Kisah berlanjut hingga Ajo Kawir telah remaja, dia bertemu dengan gadis kuat yang bernama Iteung. Singkatnya mereka saling jatuh cinta tapi Ajo Kawir tidak mungkin melanjutkan hubungannya ke jenjang pelaminan mengingat dia masih belum bisa ngaceng. Kisah cinta mereka sempat kandas begitu saja dengan keputusan Ajo Kawir menolak cinta Iteung ditengah hujan. Tapi pada akhirnya mereka bisa menikah juga meskipun dengan berbagai macam hambatan. 

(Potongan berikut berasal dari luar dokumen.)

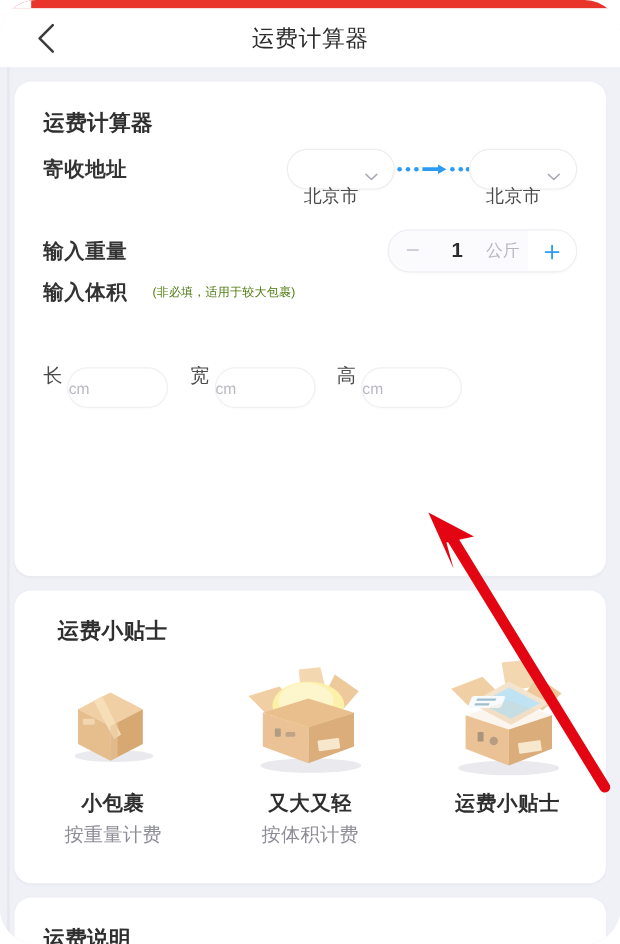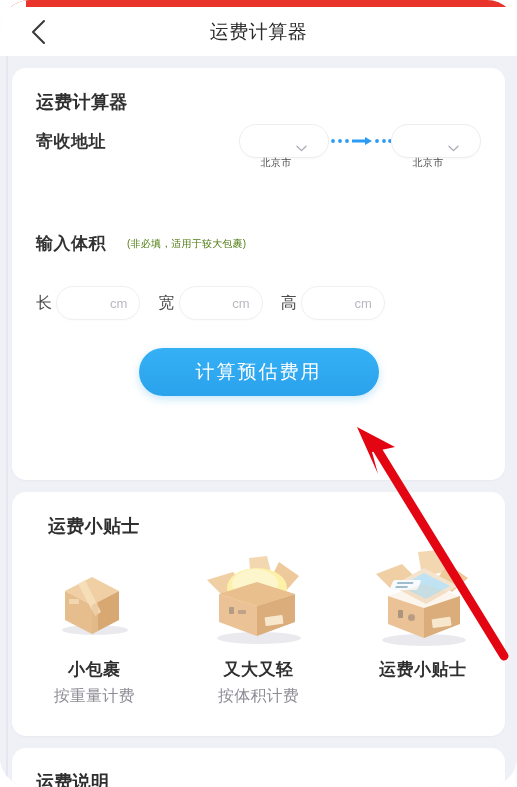--- a/index.html
+++ b/index.html
@@ -98,7 +98,7 @@
     gap: 5px;
     box-shadow: 0 1px 2px rgba(0,0,0,0.03);
   }
-  .city-pill .city-text { font-size: 10px; color: #4a4a4a; letter-spacing: .3px; margin-top: 44px; }
+  .city-pill .city-text { font-size: 15px; color: #4a4a4a; letter-spacing: .3px; margin-top: 44px; }
   .chev-down { width: 11px; height: 7px; }
   .arrow-link {
     width: 62px; height: 20px;

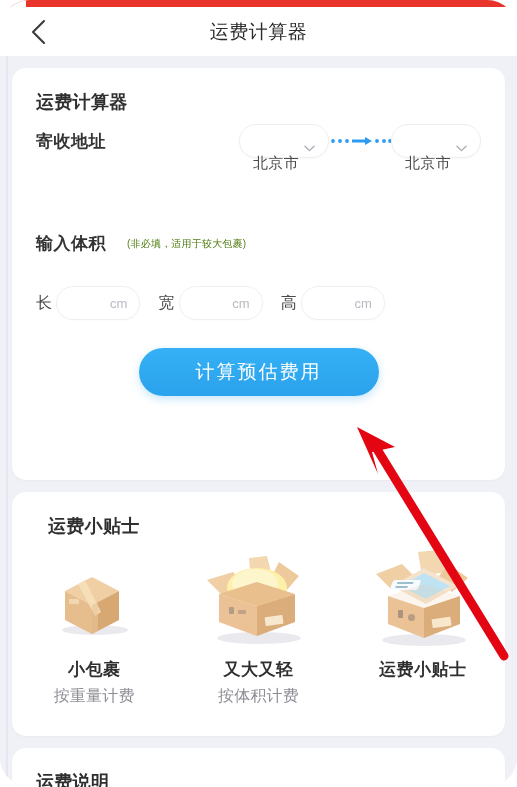--- a/index.html
+++ b/index.html
@@ -261,6 +261,15 @@
         </div>
       </div>
 
+      <div class="row" id="row-weight">
+        <div class="row-label">输入重量</div>
+        <div class="stepper">
+          <div class="step-minus">−</div>
+          <div class="step-val">1</div>
+          <div class="step-unit">公斤</div>
+          <div class="step-plus">＋</div>
+        </div>
+      </div>
 
       <div class="row" id="row-volume">
         <div class="row-label">输入体积</div>

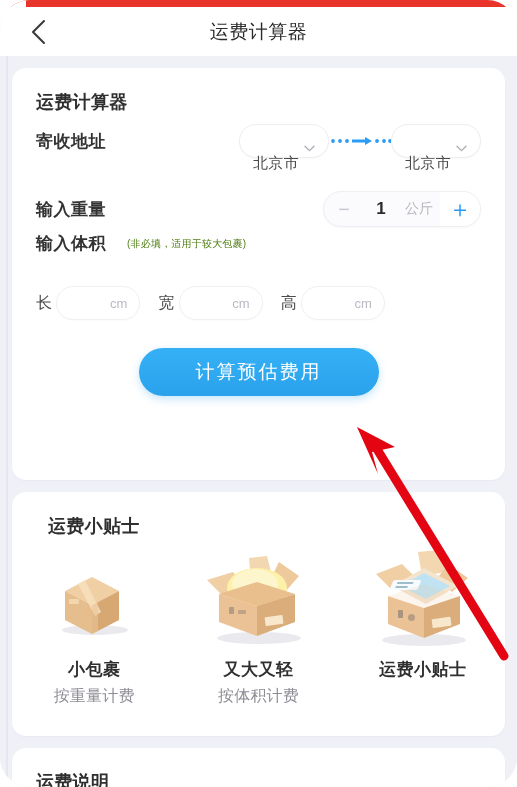--- a/index.html
+++ b/index.html
@@ -150,10 +150,11 @@
     border: 1px solid #f0f0f4;
     border-radius: 17px;
     background: #fff;
-    display: flex; align-items: center; justify-content: flex-end;
+    display: flex; align-items: center; justify-content: flex-start;
     padding-right: 12px;
     font-size: 13px; color: #b9b9c2;
     box-shadow: 0 1px 2px rgba(0,0,0,0.02);
+    margin-top: 20px;
   }
 
   

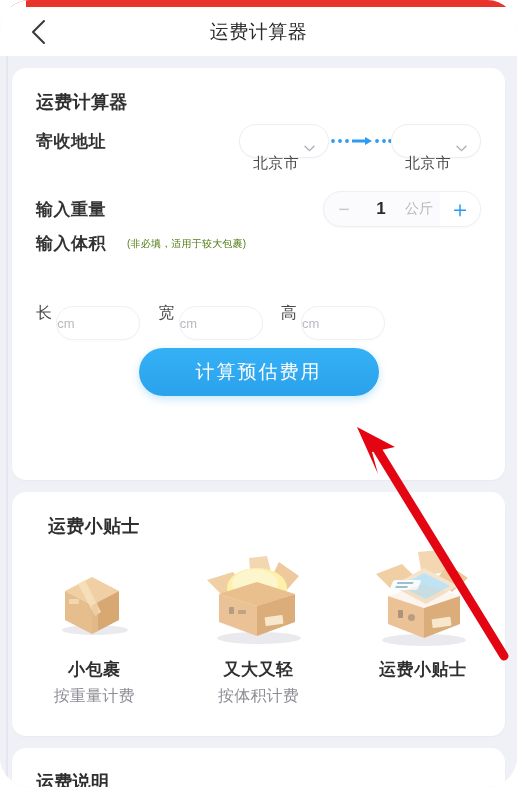--- a/index.html
+++ b/index.html
@@ -298,9 +298,6 @@
         </div>
       </div>
 
-      <div class="row" id="row-submit">
-        <button class="btn-submit">计算预估费用</button>
-      </div>
     </div>
 
     <div class="card" id="card-tips">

Tapi ini bukan sekedar cerita percintaan antara Ajo Kawir dan Iteung, ini cerita tentang Ajo Kawir dan kemaluannya. Tahun berlalu begitu saja sampai akhirnya Ajo Kawir menjadi seorang supir truk. Ajo Kawir telah banyak belajar pada kemaluannya, yang telah tertidur dan berjalan pada jalan sufi. Bagian paling menarik dari buku ini adalah percakapan yang dilakukan antara Ajo Kawir dan kemaluannya ketika kemaluannya sudah bisa bangun, iya kemaluan Ajo Kawir akhirnya bisa ngaceng juga.

Saya merasakan karya mas Eka yang banyak adegan seks nya ini telah terinspirasi dengan gaya Murakami. Tidak bisa dipungkiri, Murakami memang berbakat untuk menciptakan adegan erotis pada banyak karyanya. Saya bisa bilang begitu karena saya tahu mas Eka merupakan pembaca Murakami yang juga suka dengan adegan erotisnya.

Meski saya bilang karya ini terinspirasi atau mirip dengan karya Murakami, buku ini tetap memiliki pesona nya sendiri. Alur campuran yang kerap mas Eka gunakan dalam karya-karya nya sempat bikin saya bingung, ya maklum lah kapasitas otak saya untuk mencerna memang kurang baik. Tapi bagi saya, karya ini merupakan sebuah karya yang jenaka tapi serius. Ada banyak kata-kata yang ingin saya kutip dalam buku ini, tapi disisi lain ada juga bagian yang membuat saja garuk-garuk kepala terus mesem-mesem.  

Satu lagi yang berharga dari buku ini, buku saya sudah dibubuhi tandatangan mas Eka. Sesuatu yang layak untuk saya pamerkan.

Sah karena sudah dibubuhi tandatangan penulis!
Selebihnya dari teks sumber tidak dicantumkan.